Exercise aim: Report back the lines in this listing that carry the string "pill".

=== Section Start ===

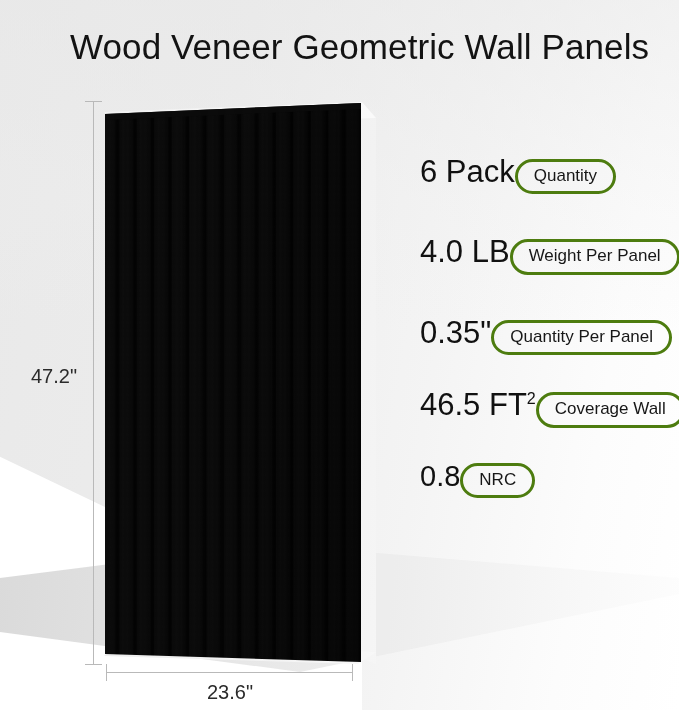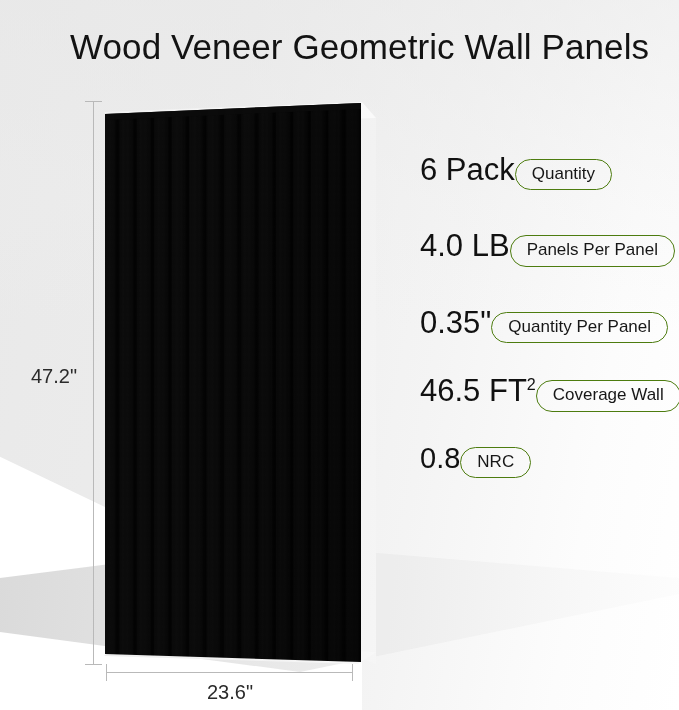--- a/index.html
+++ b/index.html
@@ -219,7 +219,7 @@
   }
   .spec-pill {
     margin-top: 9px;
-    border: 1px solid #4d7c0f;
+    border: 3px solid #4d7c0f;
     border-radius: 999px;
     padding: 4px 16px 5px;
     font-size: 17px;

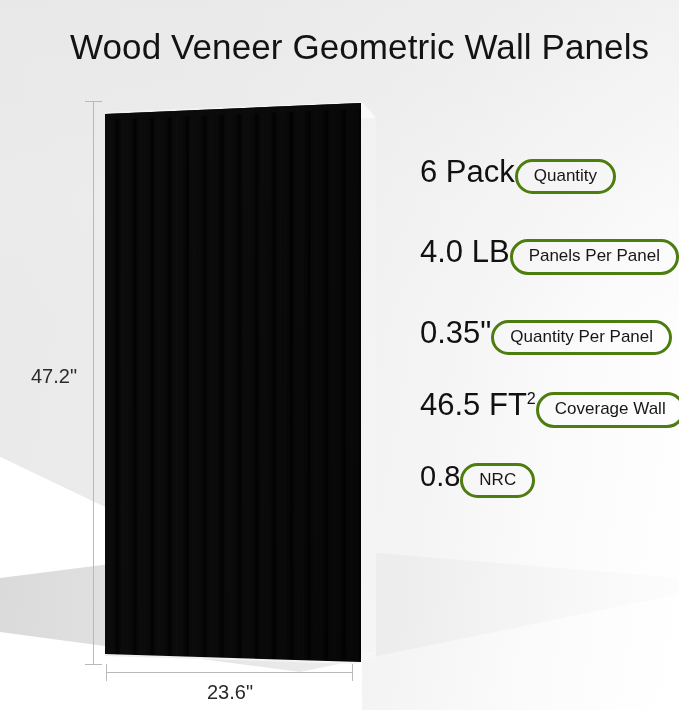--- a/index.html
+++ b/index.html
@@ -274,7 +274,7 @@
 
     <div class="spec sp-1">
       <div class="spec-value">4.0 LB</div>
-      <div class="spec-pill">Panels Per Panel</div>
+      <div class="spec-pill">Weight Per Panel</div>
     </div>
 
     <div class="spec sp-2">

=== Section End ===
=== Section Start ===

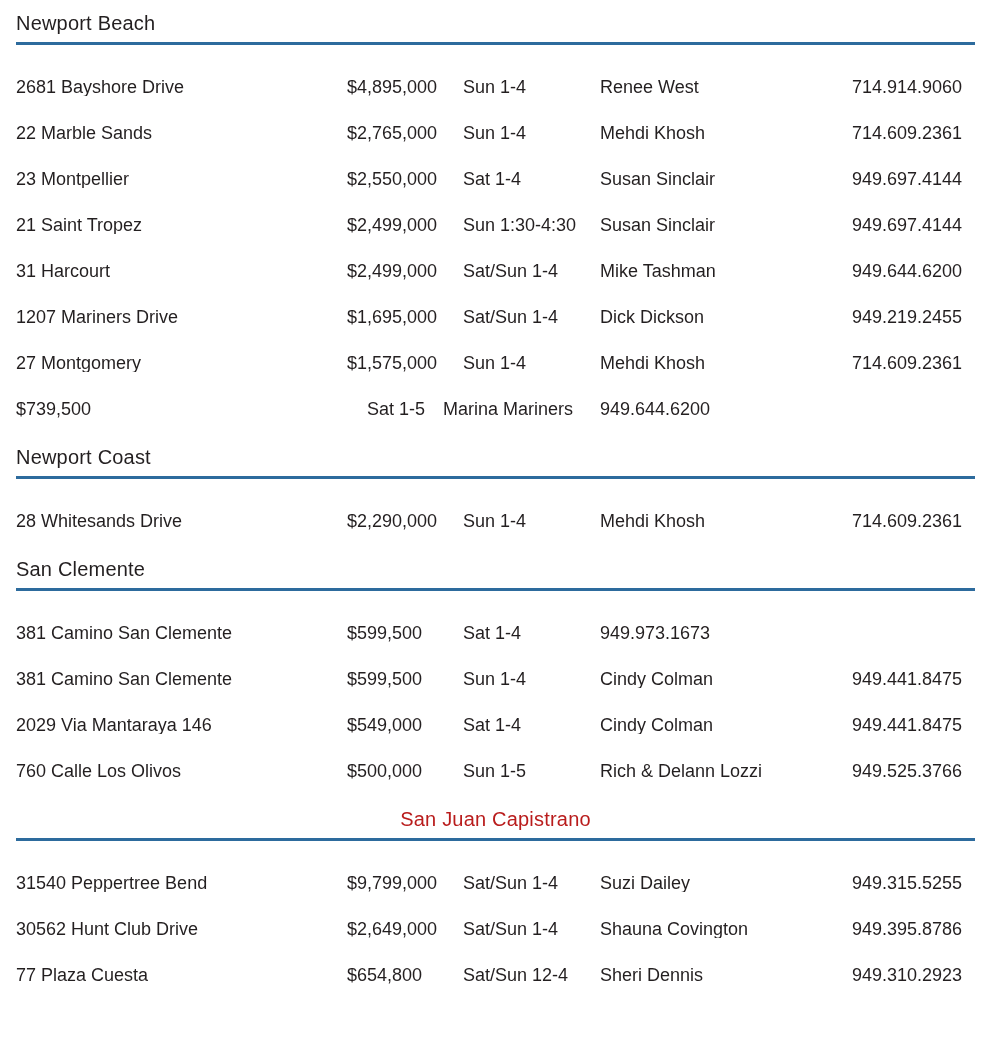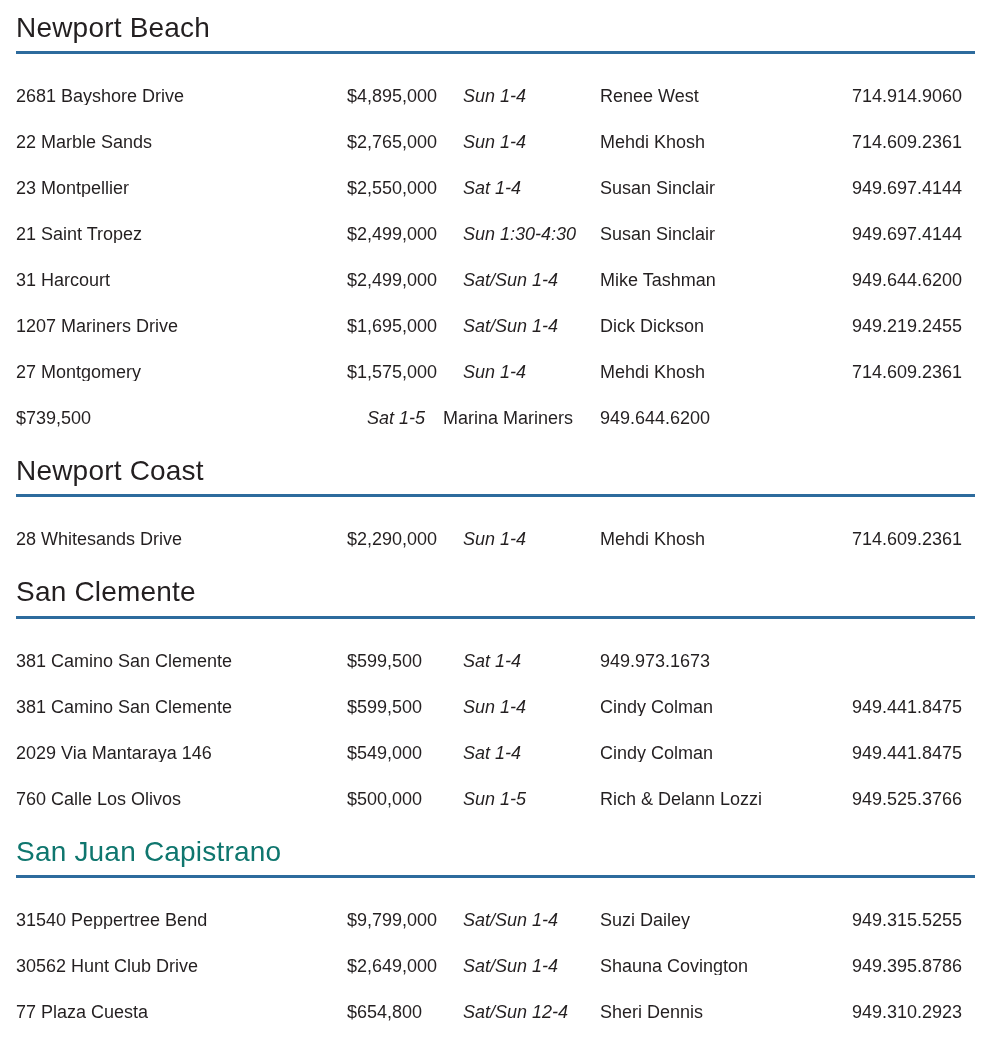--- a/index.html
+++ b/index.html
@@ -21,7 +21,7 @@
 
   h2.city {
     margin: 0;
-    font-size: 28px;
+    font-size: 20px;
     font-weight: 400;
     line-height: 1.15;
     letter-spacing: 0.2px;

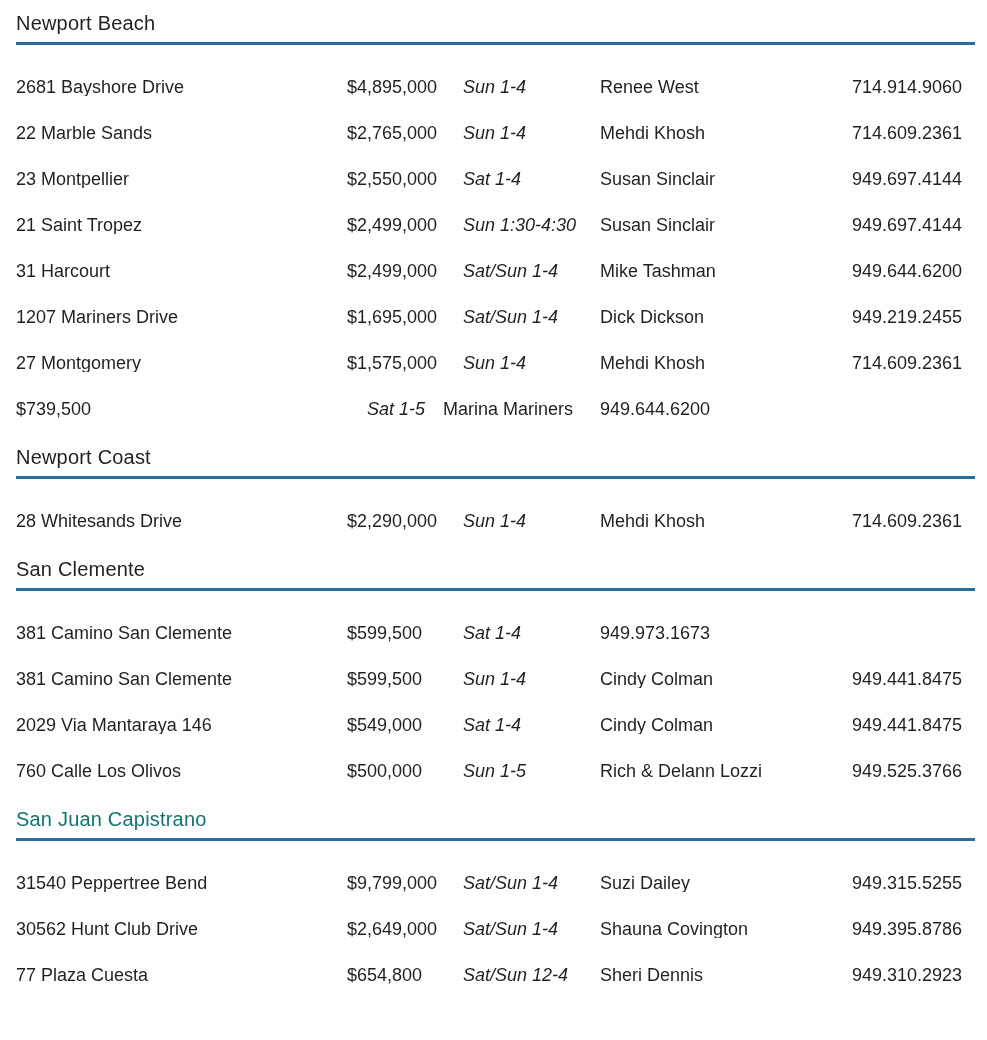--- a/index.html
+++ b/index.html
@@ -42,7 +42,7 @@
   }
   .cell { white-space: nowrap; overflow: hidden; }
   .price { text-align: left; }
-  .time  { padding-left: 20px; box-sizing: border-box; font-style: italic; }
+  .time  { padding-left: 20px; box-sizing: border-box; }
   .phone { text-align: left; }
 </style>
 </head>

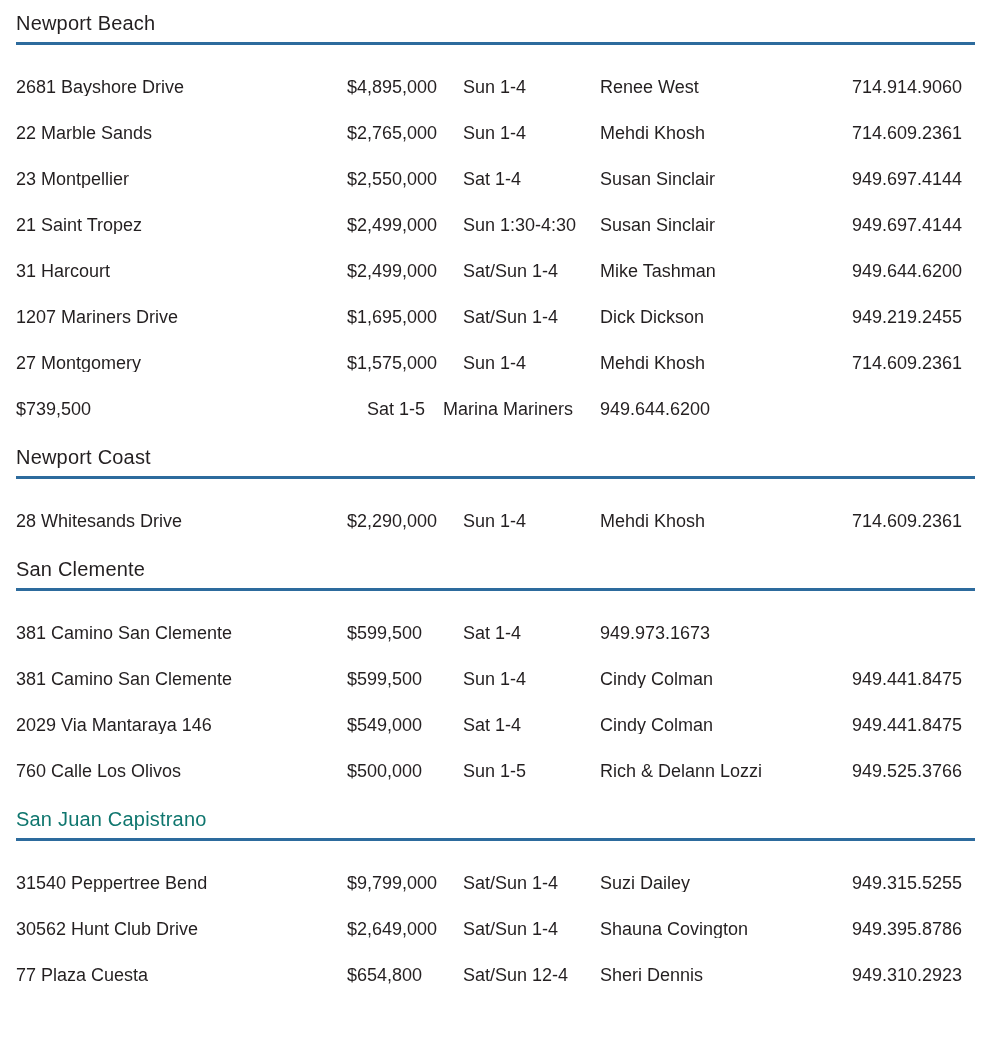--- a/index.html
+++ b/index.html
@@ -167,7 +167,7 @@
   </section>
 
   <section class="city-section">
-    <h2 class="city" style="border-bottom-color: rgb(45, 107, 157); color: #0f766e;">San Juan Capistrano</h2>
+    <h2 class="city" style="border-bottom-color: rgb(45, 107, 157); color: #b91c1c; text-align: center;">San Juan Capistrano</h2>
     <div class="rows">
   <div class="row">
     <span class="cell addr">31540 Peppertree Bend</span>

=== Section End ===

Problem solution:
   .spec-pill {
-      <div class="spec-pill">Panels Per Panel</div>
+      <div class="spec-pill">Weight Per Panel</div>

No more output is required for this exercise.